Monopole professionnel

Monopole professionnel

La situation actuelle, toujours dénoncée par les sages-femmes, est le résultat des mutations du bébé où l’administration, à partir des années 1970, s’est appuyée sur l’expertise des médecins-praticiens pour orienter sa politique dans ce groupe, comme les sociologues au début d’un rapport produit.

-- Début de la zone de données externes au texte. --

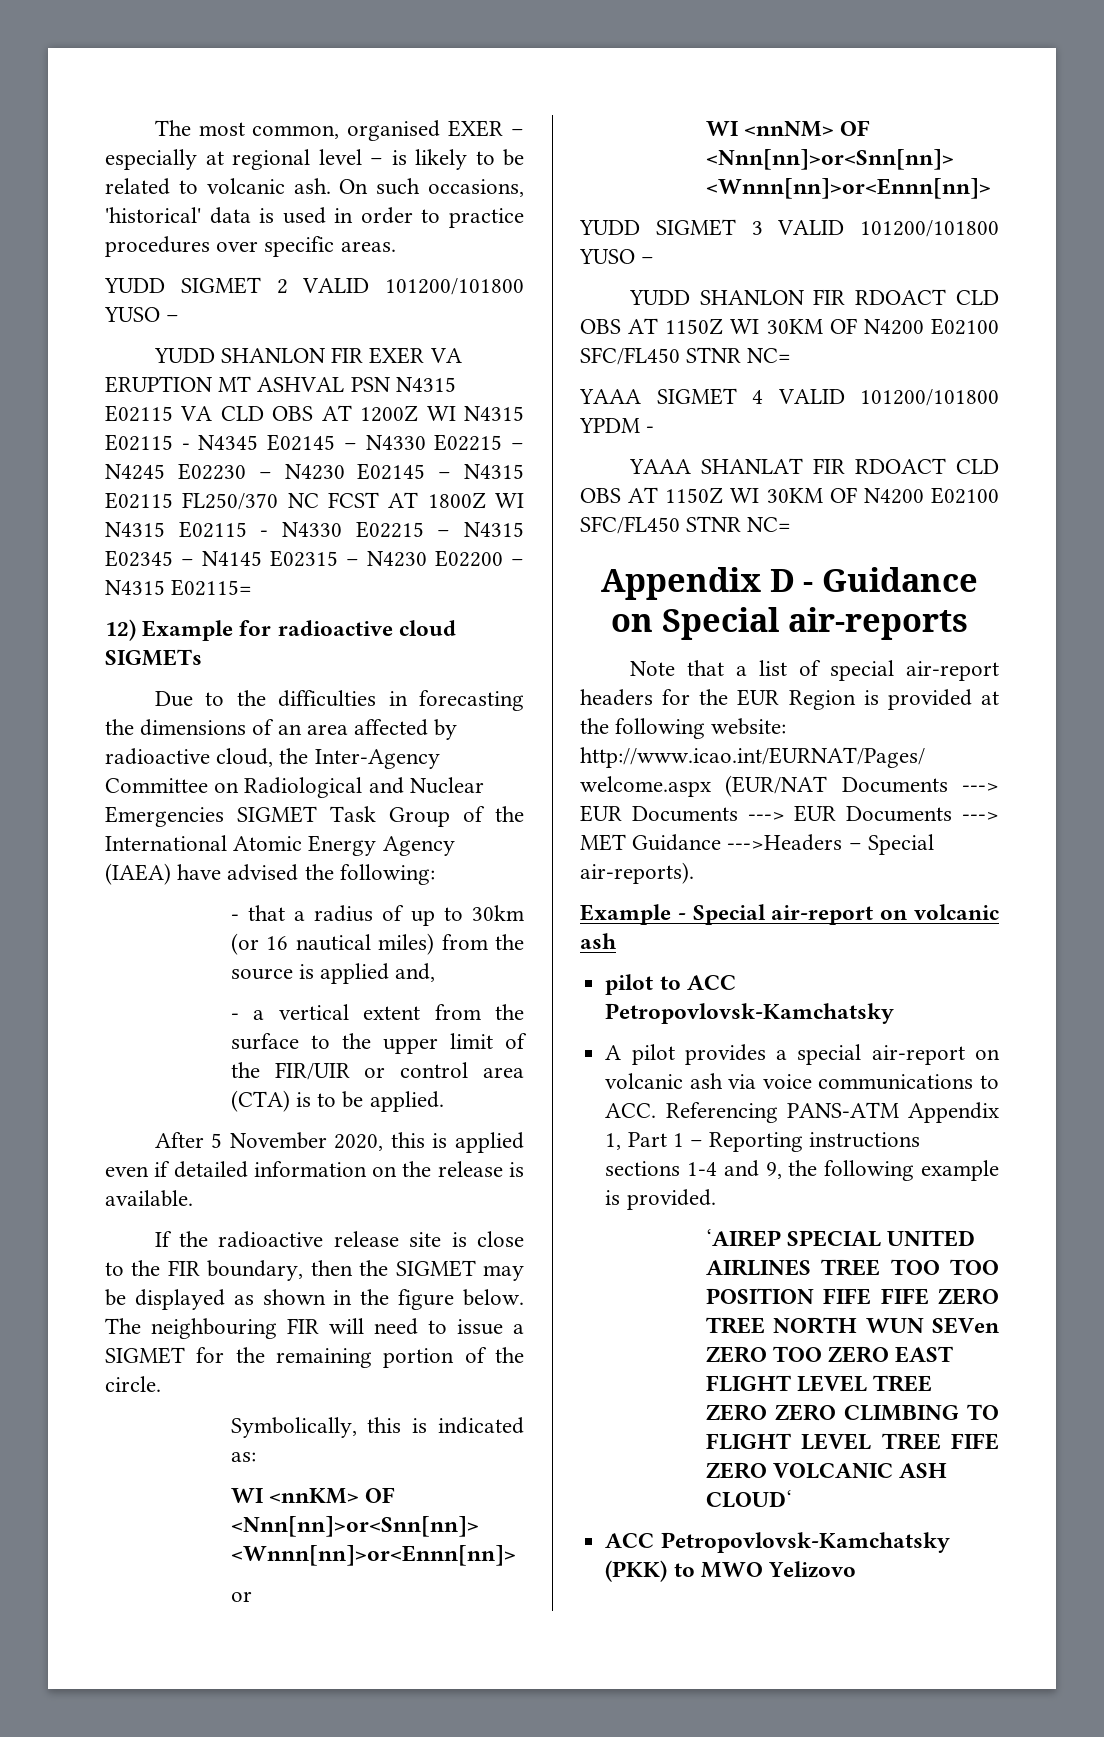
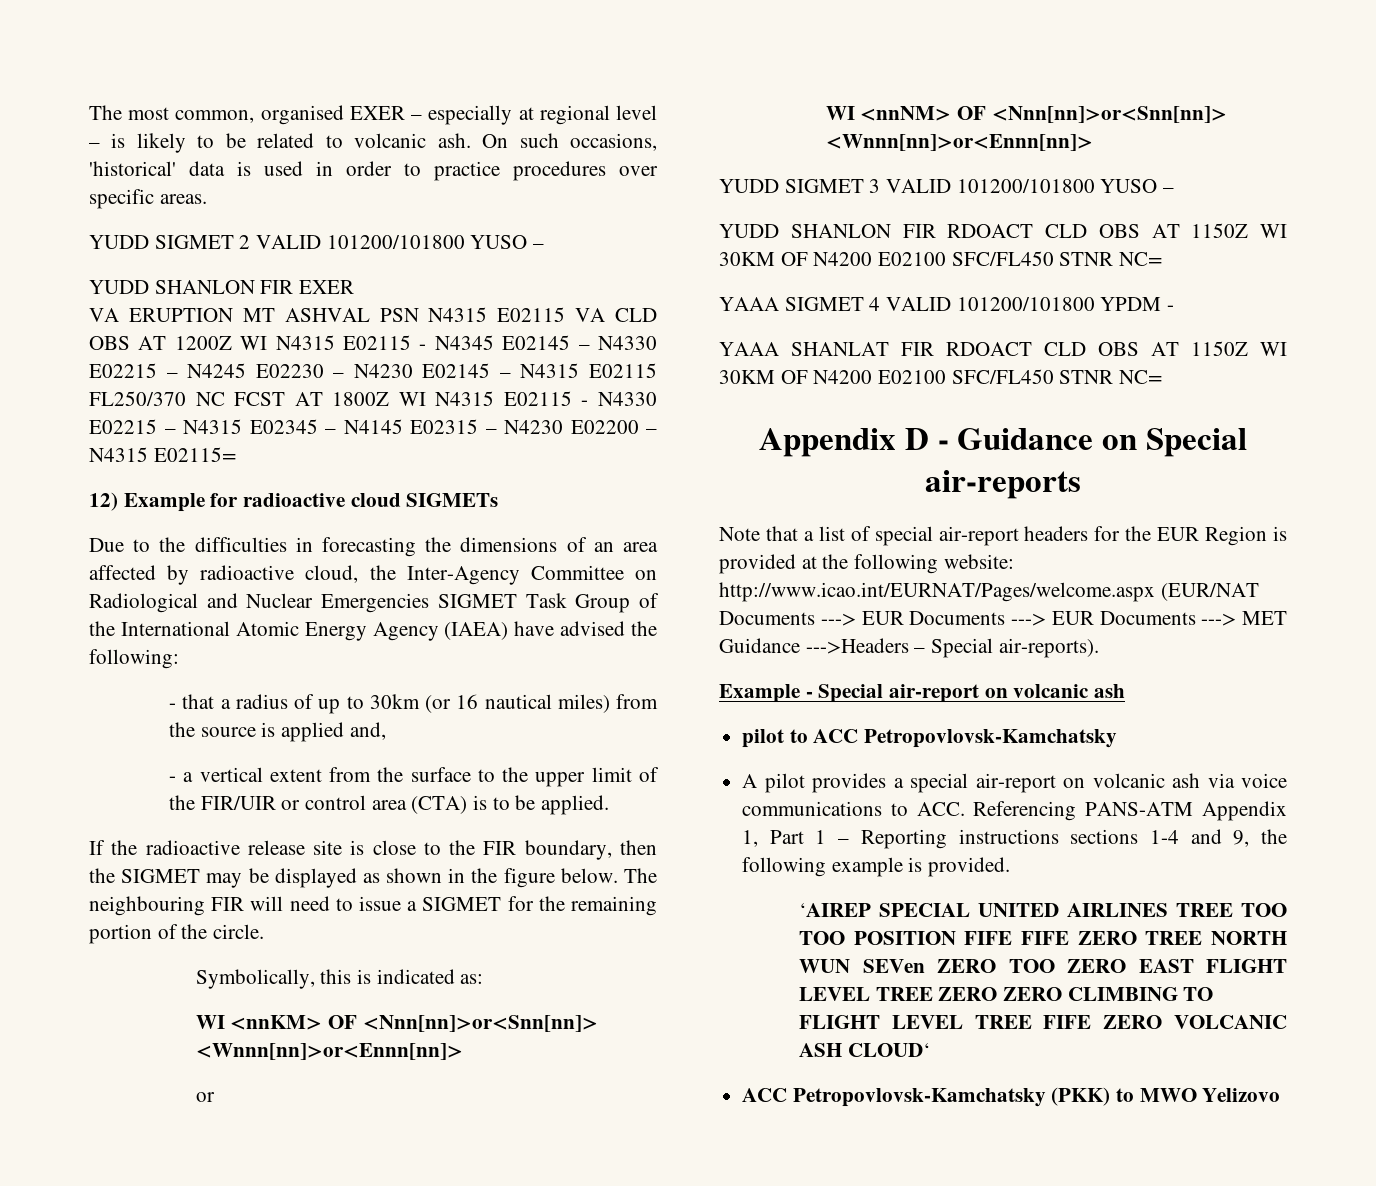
- YUDD SHANLON FIR EXER VA ERUPTION MT ASHVAL PSN N4315 E02115 VA CLD OBS AT 1200Z WI N4315 E02115 - N4345 E02145 – N4330 E02215 – N4245 E02230 – N4230 E02145 – N4315 E02115 FL250/370 NC FCST AT 1800Z WI N4315 E02115 - N4330 E02215 – N4315 E02345 – N4145 E02315 – N4230 E02200 – N4315 E02115=
+ YUDD SHANLON FIR EXER
+ VA ERUPTION MT ASHVAL PSN N4315 E02115 VA CLD OBS AT 1200Z WI N4315 E02115 - N4345 E02145 – N4330 E02215 – N4245 E02230 – N4230 E02145 – N4315 E02115 FL250/370 NC FCST AT 1800Z WI N4315 E02115 - N4330 E02215 – N4315 E02345 – N4145 E02315 – N4230 E02200 – N4315 E02115=
- After 5 November 2020, this is applied even if detailed information on the release is available.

Sur le même sujet : Intempéries à répétition : vers une envolée de l’assurance habitation ?. en 2021 pour le compte de l’Observatoire National de la Démographie des Professions de Santé nous le rappelle.

Les gynécologues-obstétriciens ont su promouvoir une autorité professionnelle avec l’idée que la grossesse est un risque potentiel et que la naissance est un risque, comme l’expliquait Israël Nisand lui-même en 1998, dans un article publié dans la revue The Obstetrics Records : « L’enfant ne peut naître. conception normale jusqu’à deux heures après la naissance. Il est nécessaire, à tout moment, la « présence permanente d’une sage-femme, d’un obstétricien, d’un anesthésiste et d’un pédiatre ». De plus, le suivi de la santé des enfants et la sexualité des femmes peut relever de la compétence particulière du médecin.